= WORK INSTRUCTIONS =
What you write should be an exact repeat of the lines from the one with "- A production" through the final line below, minus the pictures.
= Beginning of Section =
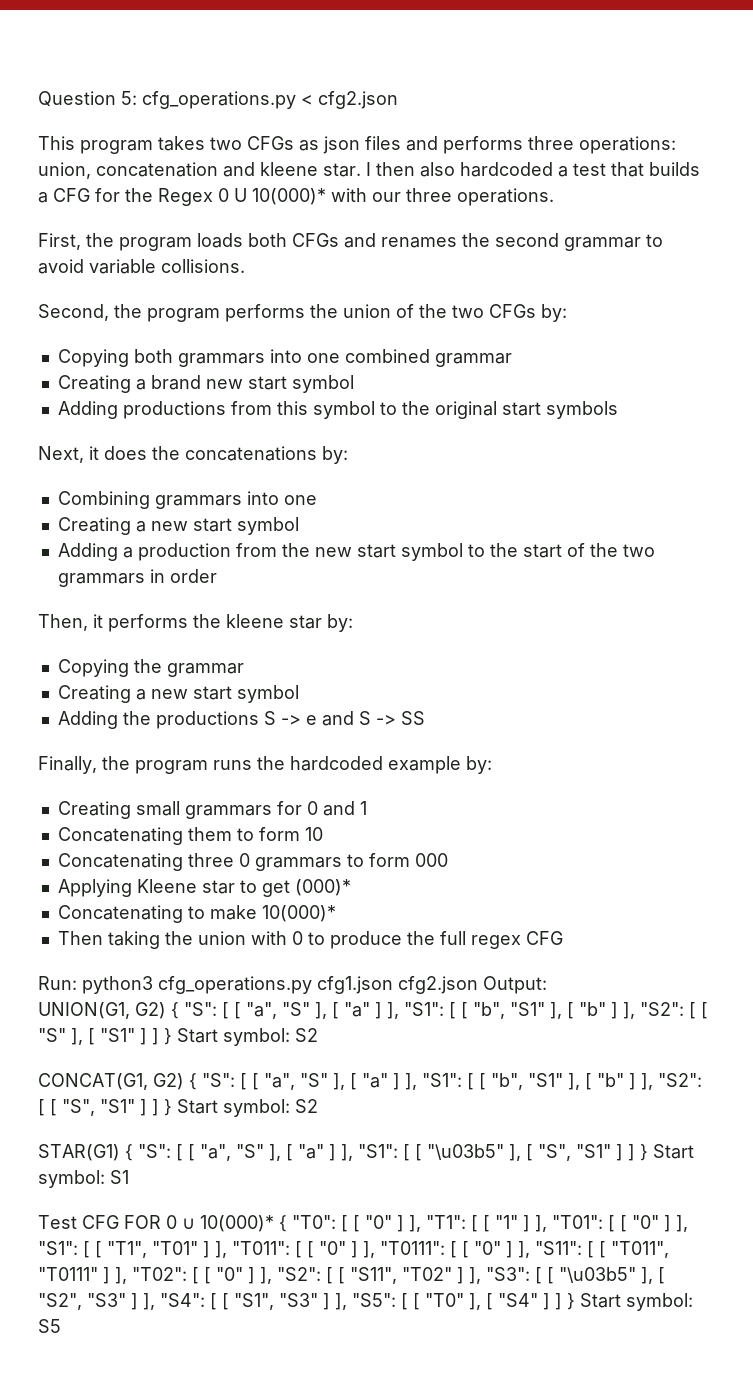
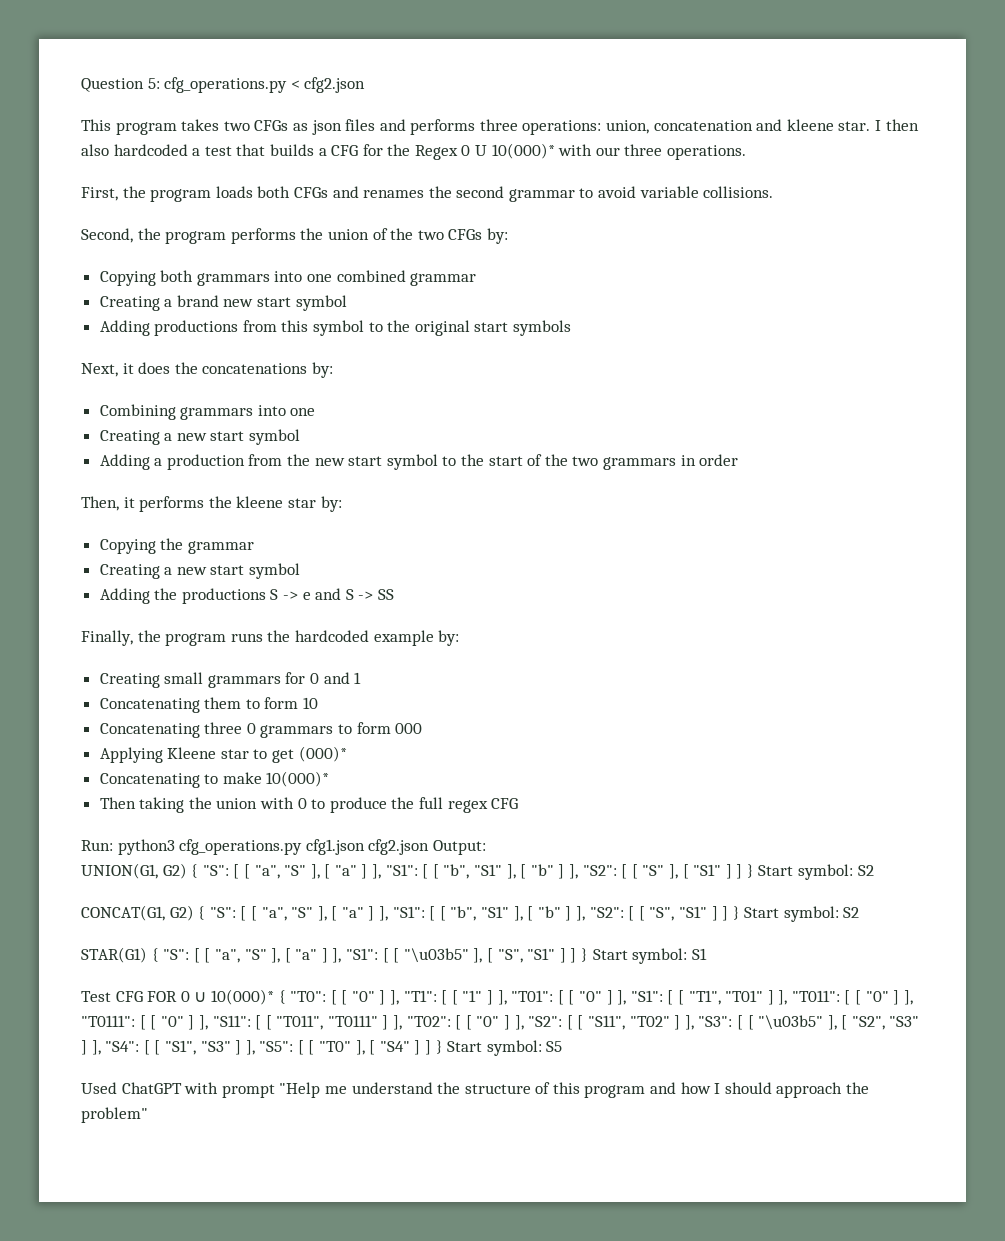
+ Used ChatGPT with prompt "Help me understand the structure of this program and how I should approach the problem"

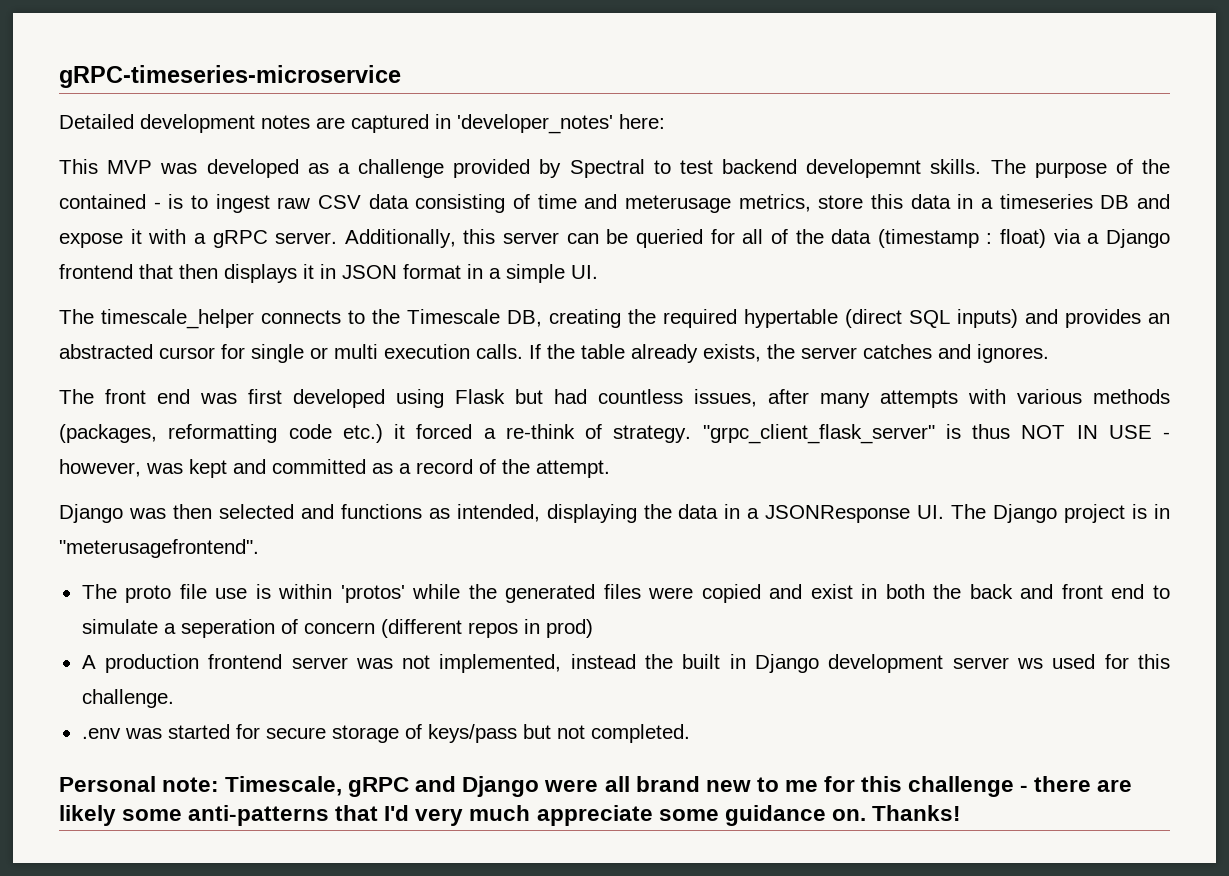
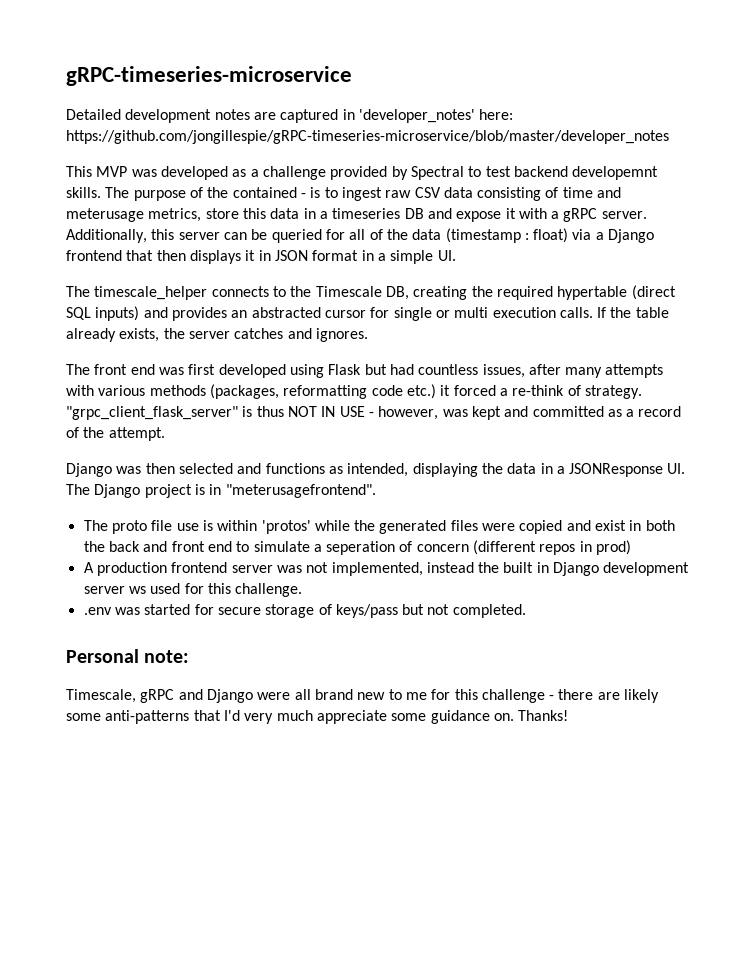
- Detailed development notes are captured in 'developer_notes' here:
+ Detailed development notes are captured in 'developer_notes' here: https://github.com/jongillespie/gRPC-timeseries-microservice/blob/master/developer_notes
- Personal note: Timescale, gRPC and Django were all brand new to me for this challenge - there are likely some anti-patterns that I'd very much appreciate some guidance on.
+ Personal note:
+ Timescale, gRPC and Django were all brand new to me for this challenge - there are likely some anti-patterns that I'd very much appreciate some guidance on.

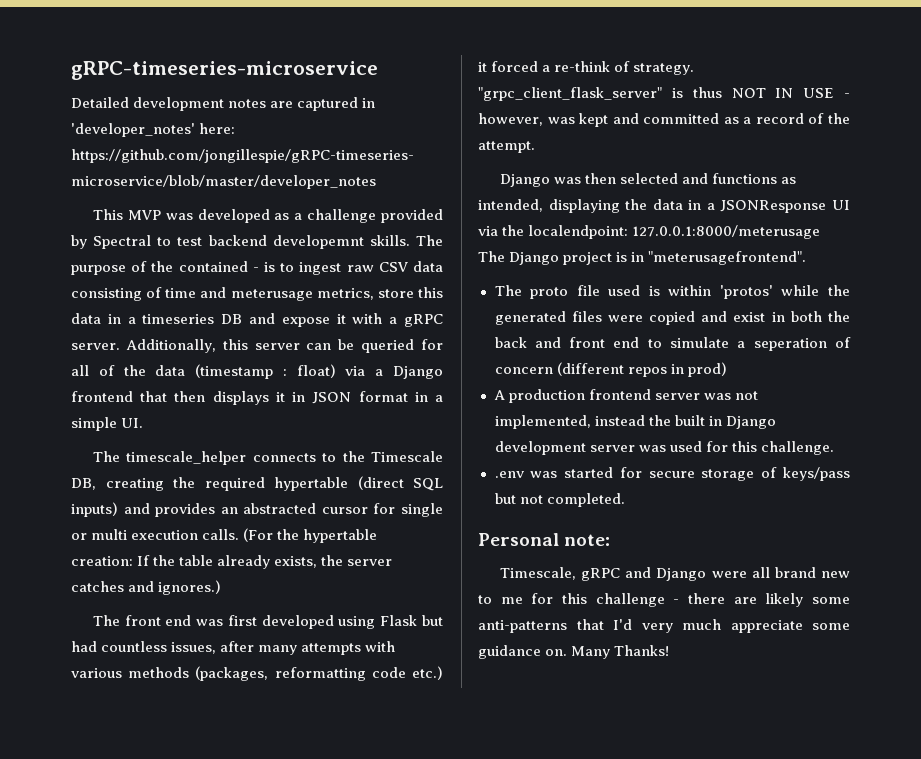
- If the table already exists, the server catches and ignores.
+ (For the hypertable creation: If the table already exists, the server catches and ignores.)
- Django was then selected and functions as intended, displaying the data in a JSONResponse UI. The Django project is in "meterusagefrontend".
+ Django was then selected and functions as intended, displaying the data in a JSONResponse UI via the localendpoint: 127.0.0.1:8000/meterusage The Django project is in "meterusagefrontend".
- The proto file use is within 'protos' while the generated files were copied and exist in both the back and front end to simulate a seperation of concern (different repos in prod)
+ The proto file used is within 'protos' while the generated files were copied and exist in both the back and front end to simulate a seperation of concern (different repos in prod)
- A production frontend server was not implemented, instead the built in Django development server ws used for this challenge.
+ A production frontend server was not implemented, instead the built in Django development server was used for this challenge.
- Thanks!
+ Many Thanks!

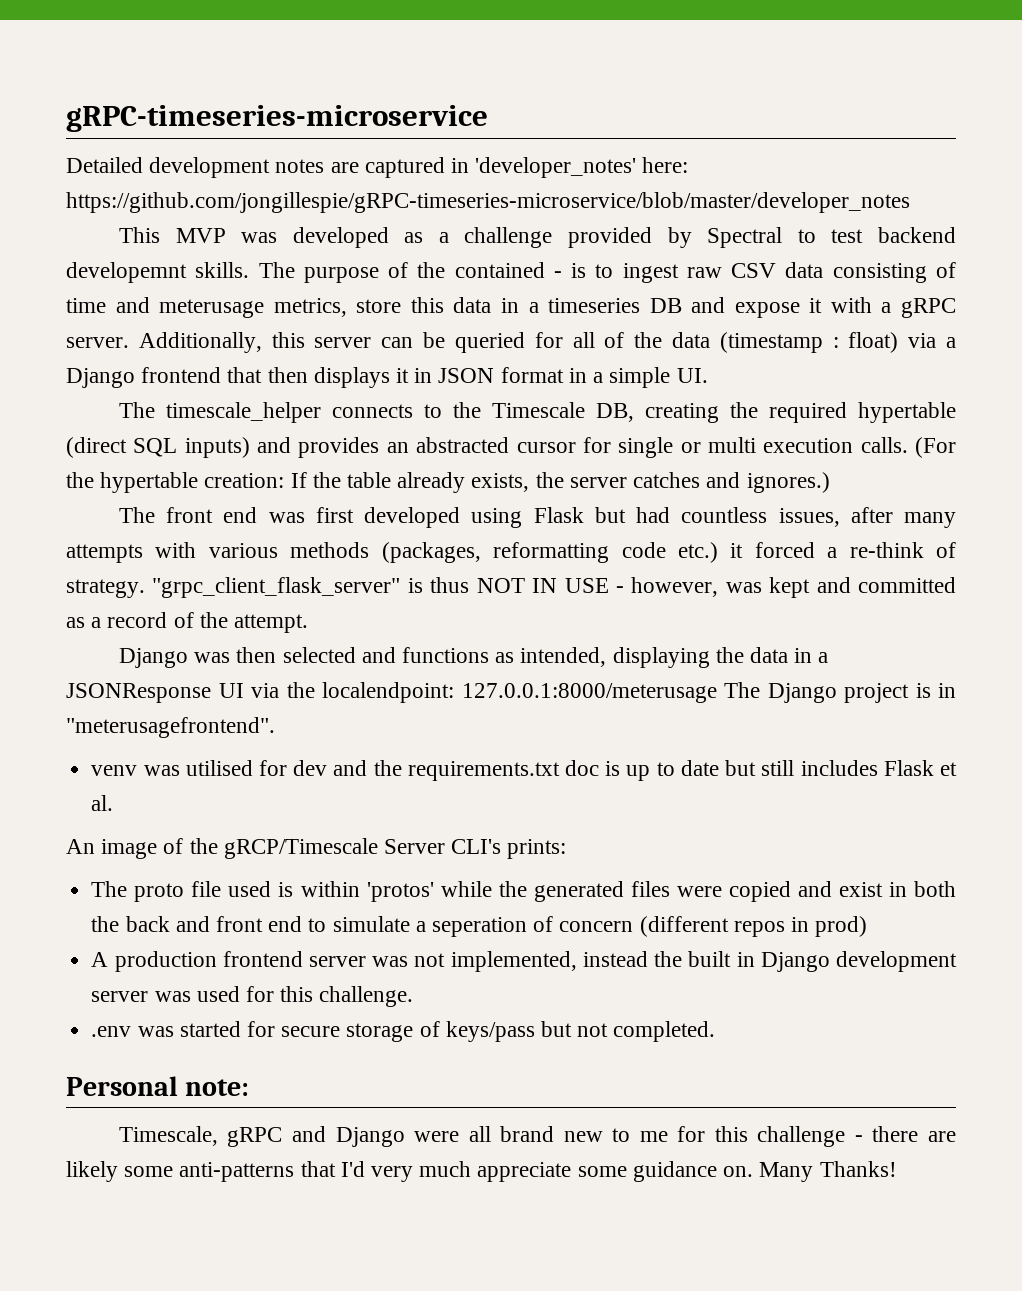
+ venv was utilised for dev and the requirements.txt doc is up to date but still includes Flask et al.
+ An image of the gRCP/Timescale Server CLI's prints:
= End of Section =
= REPLY =
- A production frontend server was not implemented, instead the built in Django development server ws used for this challenge.
+ A production frontend server was not implemented, instead the built in Django development server was used for this challenge.
- Thanks!
+ Many Thanks!

+ venv was utilised for dev and the requirements.txt doc is up to date but still includes Flask et al.
+ An image of the gRCP/Timescale Server CLI's prints:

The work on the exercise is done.